Épique au sens où l’on voit les héros d’aujourd’hui affronter des épreuves. De même que les jeunes surfeurs affrontent la vague, les médecins, les chirurgiens se battront pour réparer une vivante sans offenser le corps d’un mort. La décision de transplantation une fois prise, tout s’accélère. Le rythme se lit, par exemple, dans les longues phrases décrivant la traversée des mornes couloirs de l’hôpital. La ligne horizontale et grise souligne l’angoisse de Marianne alors que son fils est encore vivant. Toute la concentration qu’exige le chant et la capacité à contenir son souffle que cet art requiert ne sont pas de trop pour Thomas Rémige lorsqu’il lui faut aborder les parents. Les questions éthiques que soulève le prélèvement d’organes sont posées dans toute leur complexité. En ce sens, mais pas seulement pour cela, on peut dire que Réparer les vivants est un vrai livre politique. Il pose les questions auxquelles nous pouvons être confrontés sans donner de réponse abstraite, convenue ou artificielle. Nous partageons la douleur des parents, nous envisageons les décisions avec eux, et ce sans pathos, sans ce vernis sentimental que la fiction télévisée (évoquée par Révol dans le roman) dépose par larges couches. Marianne est pétrifiée. Apprenant la nouvelle à l’aube, elle n’a que le temps de se laver le visage : « elle est saisie alors de ne pas se reconnaître, comme si sa défiguration avait commencé, comme si elle était déjà une autre femme : un pan de sa vie, un pan massif, encore chaud, compact, se détache du présent pour chavirer dans un temps révolu pour y chuter, et disparaître. » Sur ce visage, ses émotions, sa douleur infinie.
Tout passe par le corps, par les corps, et celui des parents ressemble soudain à un météorite partant vers un autre monde, quand celui de Simon se défait de ses organes qui sauveront, ailleurs en France, des êtres démunis, en attente. Celui de Claire Méjan qui reçoit son cœur est comme en équilibre instable sur cette terre. On la voit ainsi traverser la rue qui la conduit à l’hôpital de la Pitié : « Elle traverse le boulevard en diagonale, cherchant à capter le regard des conducteurs qui freinent devant elle, écoute les rails brûlants vibrer au-dessus de sa tête, elle aimerait croiser un animal, un tigre dans l’idéal, ou une chouette effraie, le disque facial en forme de cœur, mais un chien errant ferait très bien l’affaire, ou des abeilles simplement merveilleuses. » Paris est peuplé quand la vie est sur le point de recommencer, quand au Havre elle s’achève.

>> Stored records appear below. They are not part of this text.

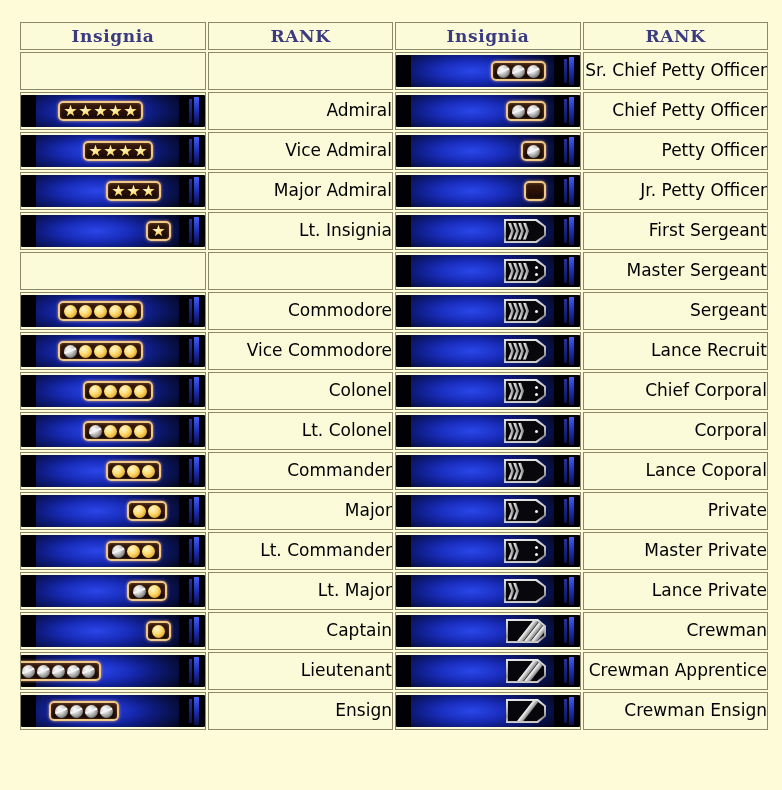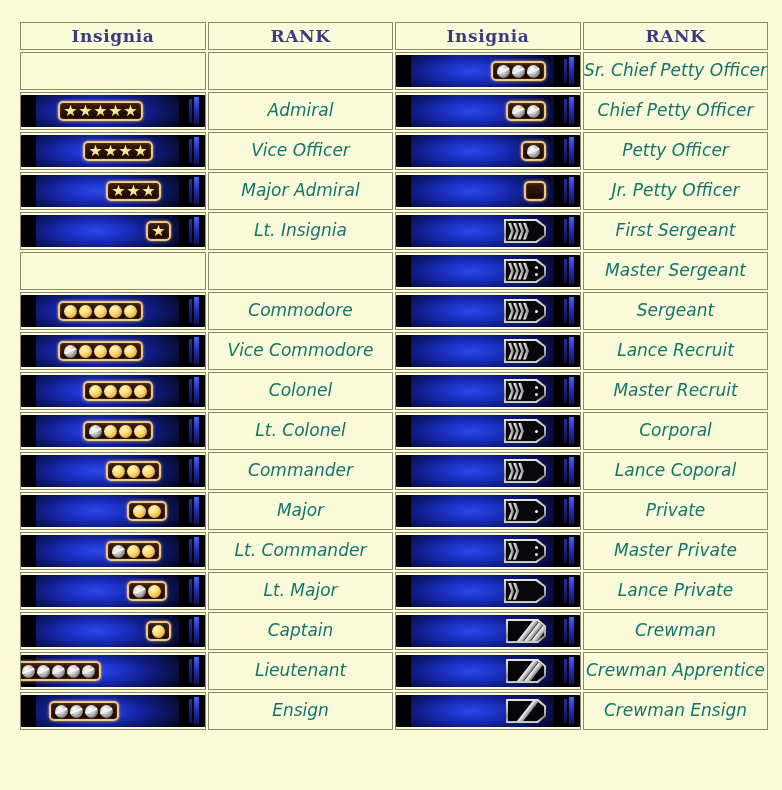"Sr. Chief Petty Officer" td.rank-cell { color: #0f766e -> #000000; font-style: italic -> none; text-align: center -> right }
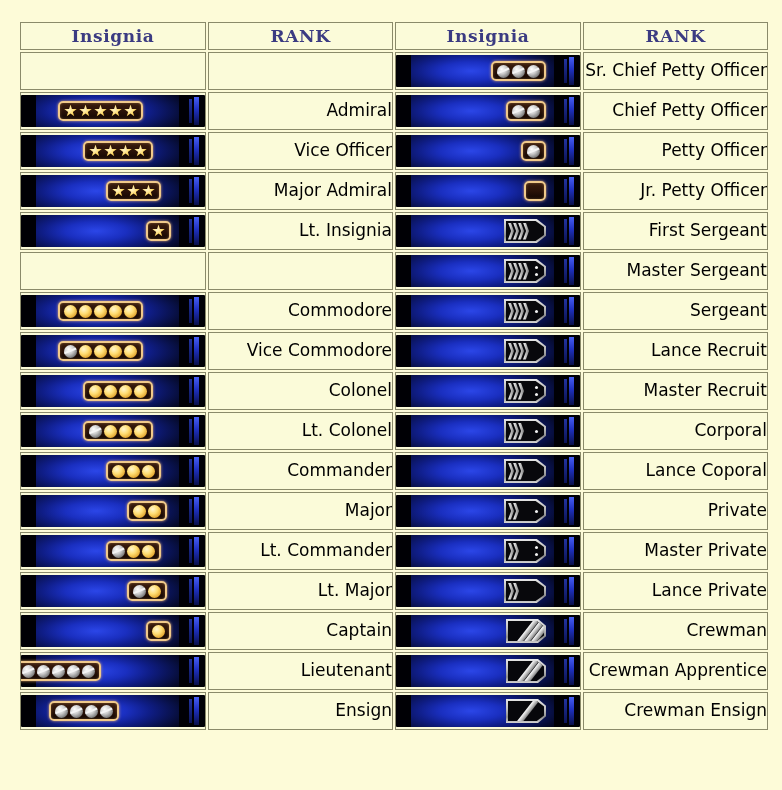"Vice Officer" td.rank-cell { text: Officer -> Admiral }
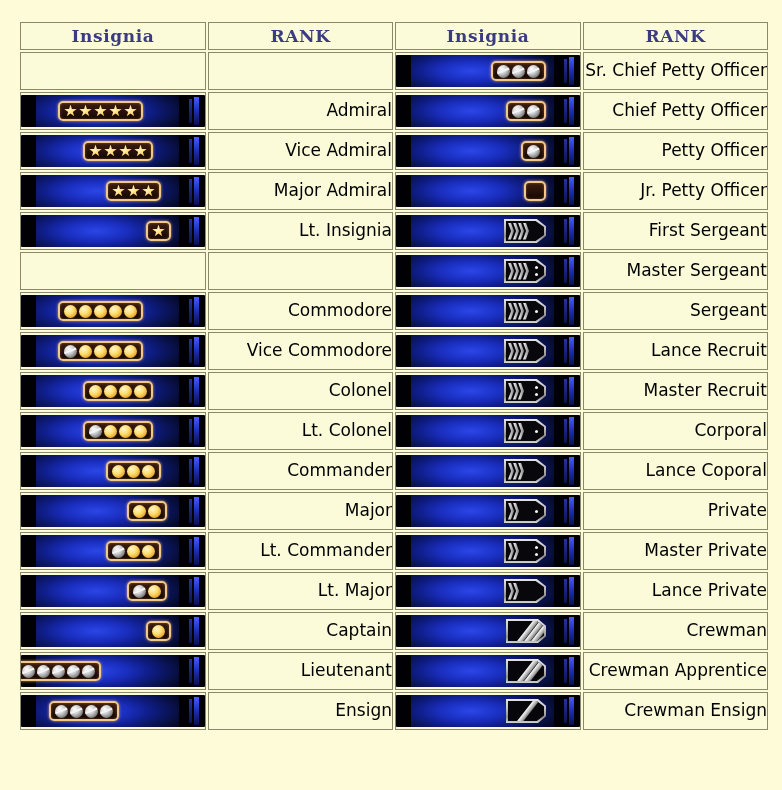"Master Recruit" td.rank-cell { text: Master Recruit -> Chief Corporal }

Réparer les vivants est un poème-reportage ; l’alliance des deux mots ne doit pas choquer. Les Somnambules de Hermann Broch, œuvre totale en son temps, n’hésitait pas à mêler les genres pour les anoblir. Comme ce roman de Maylis de Kerangal, qu’on a envie de relire, de garder au fond de son cœur, ne serait-ce que pour la si belle scène où Thomas se penche sur le corps de Simon, lui offre la litanie des noms des siens et lui fait entendre la piste n° 7, celle que jette la dernière vague.